The Borrower Is Slave To The Lender

“I told them what I thought of them,” proclaimed the president of the company to his senior management after a meeting of the local bank’s Board of Directors.

“Uh, oh,” I thought. “Better start looking for a new job.”

Once again my premonition–or common sense–was right. Six months later I was no longer building automated assembly machines. I was now in the PC business.

You see, the week after the president puffed up his pride and forgot the Proverbs that his preacher father probably taught him, he was called to a meeting at the regional level of the bank. They called the loans. Gave us six months to find a new lender. We went Chapter 7.

Let’s do the math. Sales were about $6 million, the order backlog was about $10 million. We were growing (my job), but I didn’t realize that we couldn’t finance the growth. Worse, neither did the president or the CFO. We already owed the bank $1.75 million for the nice new building. Oh, and we also owed the bank $2 million in working capital.

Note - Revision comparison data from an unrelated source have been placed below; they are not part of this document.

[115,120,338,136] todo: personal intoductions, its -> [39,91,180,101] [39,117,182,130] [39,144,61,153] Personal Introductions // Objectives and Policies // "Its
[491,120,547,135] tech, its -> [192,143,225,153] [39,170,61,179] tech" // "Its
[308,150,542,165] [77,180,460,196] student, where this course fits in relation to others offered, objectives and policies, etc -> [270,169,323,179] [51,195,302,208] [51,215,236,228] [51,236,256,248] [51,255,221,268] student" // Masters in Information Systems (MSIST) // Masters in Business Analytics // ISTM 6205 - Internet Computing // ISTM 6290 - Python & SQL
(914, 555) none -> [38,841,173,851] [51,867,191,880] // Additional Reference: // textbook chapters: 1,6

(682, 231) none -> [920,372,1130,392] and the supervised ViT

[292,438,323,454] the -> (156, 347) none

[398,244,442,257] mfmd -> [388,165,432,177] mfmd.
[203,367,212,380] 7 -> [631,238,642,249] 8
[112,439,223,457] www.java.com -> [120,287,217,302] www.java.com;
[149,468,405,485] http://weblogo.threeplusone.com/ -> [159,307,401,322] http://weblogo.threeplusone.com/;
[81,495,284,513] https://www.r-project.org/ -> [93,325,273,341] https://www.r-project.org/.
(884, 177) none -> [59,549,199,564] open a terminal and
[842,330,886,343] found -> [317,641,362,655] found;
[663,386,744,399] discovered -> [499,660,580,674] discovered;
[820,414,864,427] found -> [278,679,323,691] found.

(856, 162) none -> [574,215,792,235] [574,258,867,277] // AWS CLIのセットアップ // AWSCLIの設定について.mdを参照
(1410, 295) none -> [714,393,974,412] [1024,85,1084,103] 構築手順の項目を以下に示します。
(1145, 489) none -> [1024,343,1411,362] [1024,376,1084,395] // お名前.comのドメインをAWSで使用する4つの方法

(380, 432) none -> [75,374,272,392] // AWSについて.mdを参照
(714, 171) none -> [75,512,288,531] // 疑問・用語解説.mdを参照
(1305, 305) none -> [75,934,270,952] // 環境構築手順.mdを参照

I entered the company very knowledgeable about costs and the P&L statement. After discovering what a shambles our balance sheet was, I learned its nuances the hard way.

My grandfather was chairman of the board of a small local bank for a lot of years. I heard the banker’s side of things since I was a pup.

I also knew about Proverbs. Among others, one says, “The borrower is a slave to the lender.”

When you take on debt, remember that.

One of the most powerful things you can do to simplify your life is get out of debt. The only debt we’ve had for years is for a car. But we had the money to write a check but figured earnings on the money where it was would offset the interest. It was no burden, and now it’s gone.

Had Dave remembered that Proverb, perhaps 125 people wouldn’t have lost their jobs.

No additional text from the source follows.